Published: Nov 29, 2016 7:03 p.m. ET

Regulator has started to send letters to companies that do not comply with its new guidelines on earnings
Everett Collection
Ben Affleck in 2015’s “The Accountant.”

By
CIARA
LINNANE
CORPORATE NEWS EDITOR


TOMI
KILGORE
REPORTER AND EDITOR


FRANCINE
MCKENNA
REPORTER

Earlier this month, MarketWatch sent this PSA to investors: If you see something fishy in a company’s earnings release, say something, because the Securities and Exchange Commission is listening.

Our call to action was part of our reporting on how the regulator is ramping up scrutiny of companies that report quarterly earnings in a way that is not just confusing but could also be misleading for investors, often highlighting results that do not comply with Generally Accepted Accounting Principles, or GAAP.

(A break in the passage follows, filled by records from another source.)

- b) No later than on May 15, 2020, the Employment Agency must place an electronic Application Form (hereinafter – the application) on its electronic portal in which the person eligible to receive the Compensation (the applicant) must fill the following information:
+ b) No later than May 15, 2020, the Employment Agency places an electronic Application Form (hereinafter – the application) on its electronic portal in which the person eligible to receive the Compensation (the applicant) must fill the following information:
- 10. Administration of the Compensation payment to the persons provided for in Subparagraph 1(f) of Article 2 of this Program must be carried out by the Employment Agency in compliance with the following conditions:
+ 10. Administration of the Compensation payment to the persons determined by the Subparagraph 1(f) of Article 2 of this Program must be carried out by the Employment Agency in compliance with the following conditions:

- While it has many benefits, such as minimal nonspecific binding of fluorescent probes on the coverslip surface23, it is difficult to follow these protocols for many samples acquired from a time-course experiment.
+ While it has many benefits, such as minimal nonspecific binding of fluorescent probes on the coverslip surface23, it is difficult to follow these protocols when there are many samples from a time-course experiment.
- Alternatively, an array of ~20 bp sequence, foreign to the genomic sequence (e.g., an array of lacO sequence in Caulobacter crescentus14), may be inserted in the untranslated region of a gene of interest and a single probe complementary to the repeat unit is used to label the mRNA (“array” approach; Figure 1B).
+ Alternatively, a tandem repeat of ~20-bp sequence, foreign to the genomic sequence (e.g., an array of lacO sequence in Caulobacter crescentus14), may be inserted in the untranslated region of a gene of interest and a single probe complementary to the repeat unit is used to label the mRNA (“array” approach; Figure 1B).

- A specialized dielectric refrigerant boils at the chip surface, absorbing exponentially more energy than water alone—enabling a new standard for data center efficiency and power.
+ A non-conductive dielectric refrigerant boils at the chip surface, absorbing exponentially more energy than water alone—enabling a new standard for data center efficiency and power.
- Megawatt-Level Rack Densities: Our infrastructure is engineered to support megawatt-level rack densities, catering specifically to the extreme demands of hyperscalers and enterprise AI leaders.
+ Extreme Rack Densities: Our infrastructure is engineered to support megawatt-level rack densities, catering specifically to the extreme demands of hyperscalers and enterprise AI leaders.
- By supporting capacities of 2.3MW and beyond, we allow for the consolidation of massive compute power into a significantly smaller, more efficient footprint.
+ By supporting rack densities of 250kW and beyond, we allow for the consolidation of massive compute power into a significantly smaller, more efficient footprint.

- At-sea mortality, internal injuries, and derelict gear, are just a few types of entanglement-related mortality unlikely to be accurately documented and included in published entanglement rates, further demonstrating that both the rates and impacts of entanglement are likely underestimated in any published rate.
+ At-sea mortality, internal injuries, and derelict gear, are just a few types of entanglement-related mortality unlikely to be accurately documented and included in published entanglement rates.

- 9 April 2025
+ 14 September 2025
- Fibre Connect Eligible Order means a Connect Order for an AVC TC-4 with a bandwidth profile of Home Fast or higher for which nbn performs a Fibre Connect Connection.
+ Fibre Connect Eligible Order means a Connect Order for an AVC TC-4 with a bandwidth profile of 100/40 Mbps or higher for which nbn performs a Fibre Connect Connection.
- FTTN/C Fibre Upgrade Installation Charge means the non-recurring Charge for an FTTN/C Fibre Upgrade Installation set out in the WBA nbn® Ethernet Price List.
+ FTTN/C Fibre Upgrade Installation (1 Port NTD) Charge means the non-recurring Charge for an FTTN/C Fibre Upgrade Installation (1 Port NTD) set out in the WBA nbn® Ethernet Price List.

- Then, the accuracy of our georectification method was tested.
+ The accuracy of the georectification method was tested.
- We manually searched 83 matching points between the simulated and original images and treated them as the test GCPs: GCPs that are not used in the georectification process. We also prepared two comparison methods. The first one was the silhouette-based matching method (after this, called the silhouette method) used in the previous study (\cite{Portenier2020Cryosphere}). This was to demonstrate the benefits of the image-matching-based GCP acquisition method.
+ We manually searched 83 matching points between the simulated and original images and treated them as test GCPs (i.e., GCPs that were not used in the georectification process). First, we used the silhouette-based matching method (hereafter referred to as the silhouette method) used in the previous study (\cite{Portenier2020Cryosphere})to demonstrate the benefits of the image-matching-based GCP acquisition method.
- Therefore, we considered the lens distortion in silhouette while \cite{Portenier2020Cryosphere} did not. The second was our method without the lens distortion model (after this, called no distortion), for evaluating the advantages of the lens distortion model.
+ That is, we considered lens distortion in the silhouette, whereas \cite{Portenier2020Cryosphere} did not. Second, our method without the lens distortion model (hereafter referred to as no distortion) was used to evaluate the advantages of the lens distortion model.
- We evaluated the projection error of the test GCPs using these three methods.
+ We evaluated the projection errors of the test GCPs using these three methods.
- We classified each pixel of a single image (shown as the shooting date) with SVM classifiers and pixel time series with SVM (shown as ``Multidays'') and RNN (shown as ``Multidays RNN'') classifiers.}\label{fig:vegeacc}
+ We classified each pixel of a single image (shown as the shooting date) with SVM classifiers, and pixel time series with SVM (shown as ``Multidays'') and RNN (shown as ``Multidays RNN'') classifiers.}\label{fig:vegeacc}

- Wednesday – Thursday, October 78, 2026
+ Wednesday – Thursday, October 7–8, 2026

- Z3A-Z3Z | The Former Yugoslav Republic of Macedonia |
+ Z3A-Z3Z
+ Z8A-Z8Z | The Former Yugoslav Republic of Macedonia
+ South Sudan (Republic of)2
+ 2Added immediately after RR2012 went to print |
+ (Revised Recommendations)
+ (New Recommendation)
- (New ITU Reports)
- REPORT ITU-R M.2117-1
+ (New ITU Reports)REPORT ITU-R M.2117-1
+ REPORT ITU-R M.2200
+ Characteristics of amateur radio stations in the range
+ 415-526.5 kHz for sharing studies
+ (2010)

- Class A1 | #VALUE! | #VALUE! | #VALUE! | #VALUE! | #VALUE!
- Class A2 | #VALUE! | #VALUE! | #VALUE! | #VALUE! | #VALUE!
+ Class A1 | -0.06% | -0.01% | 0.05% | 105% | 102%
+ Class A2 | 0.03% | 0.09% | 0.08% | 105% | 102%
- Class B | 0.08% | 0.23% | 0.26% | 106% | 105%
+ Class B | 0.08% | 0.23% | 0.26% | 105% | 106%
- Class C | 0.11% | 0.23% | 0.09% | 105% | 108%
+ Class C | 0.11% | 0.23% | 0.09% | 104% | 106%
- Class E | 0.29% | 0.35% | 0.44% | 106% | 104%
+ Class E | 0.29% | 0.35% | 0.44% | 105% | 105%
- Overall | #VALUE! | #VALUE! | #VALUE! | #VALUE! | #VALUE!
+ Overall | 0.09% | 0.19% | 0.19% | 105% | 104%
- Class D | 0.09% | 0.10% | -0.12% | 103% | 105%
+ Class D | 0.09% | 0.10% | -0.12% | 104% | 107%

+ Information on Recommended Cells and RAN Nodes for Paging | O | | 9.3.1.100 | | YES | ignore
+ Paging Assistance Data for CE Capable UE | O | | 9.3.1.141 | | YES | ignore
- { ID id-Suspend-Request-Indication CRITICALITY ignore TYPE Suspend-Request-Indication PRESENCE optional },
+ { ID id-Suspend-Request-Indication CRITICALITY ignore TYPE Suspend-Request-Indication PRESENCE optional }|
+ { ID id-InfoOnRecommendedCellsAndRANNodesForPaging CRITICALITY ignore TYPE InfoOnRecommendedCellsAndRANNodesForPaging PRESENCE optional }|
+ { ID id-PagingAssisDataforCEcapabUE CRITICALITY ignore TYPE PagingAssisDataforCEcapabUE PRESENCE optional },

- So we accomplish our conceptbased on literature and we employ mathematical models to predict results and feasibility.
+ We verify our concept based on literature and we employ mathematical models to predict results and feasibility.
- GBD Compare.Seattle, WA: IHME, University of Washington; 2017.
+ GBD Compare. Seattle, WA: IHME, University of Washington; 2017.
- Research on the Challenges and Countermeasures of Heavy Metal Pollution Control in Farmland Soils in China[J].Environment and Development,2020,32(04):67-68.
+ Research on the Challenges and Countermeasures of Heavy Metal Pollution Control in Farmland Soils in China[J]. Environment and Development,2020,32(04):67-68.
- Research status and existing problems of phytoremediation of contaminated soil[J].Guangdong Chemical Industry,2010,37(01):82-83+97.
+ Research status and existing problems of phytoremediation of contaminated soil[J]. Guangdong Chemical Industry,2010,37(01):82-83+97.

In May, the SEC mandated new reporting guidelines in an attempt to slow the proliferation of non-GAAP numbers and rein in the worst offenders. A full 90% of S&P 500 companies reported non-GAAP numbers in 2015, up from about 70% in 2009, and the spread between the two has widened significantly in the past few years. Non-GAAP earnings per share were higher than GAAP EPS by an average of 25% in 2015, compared with a variance of just 6% in 2013, according to William Blair.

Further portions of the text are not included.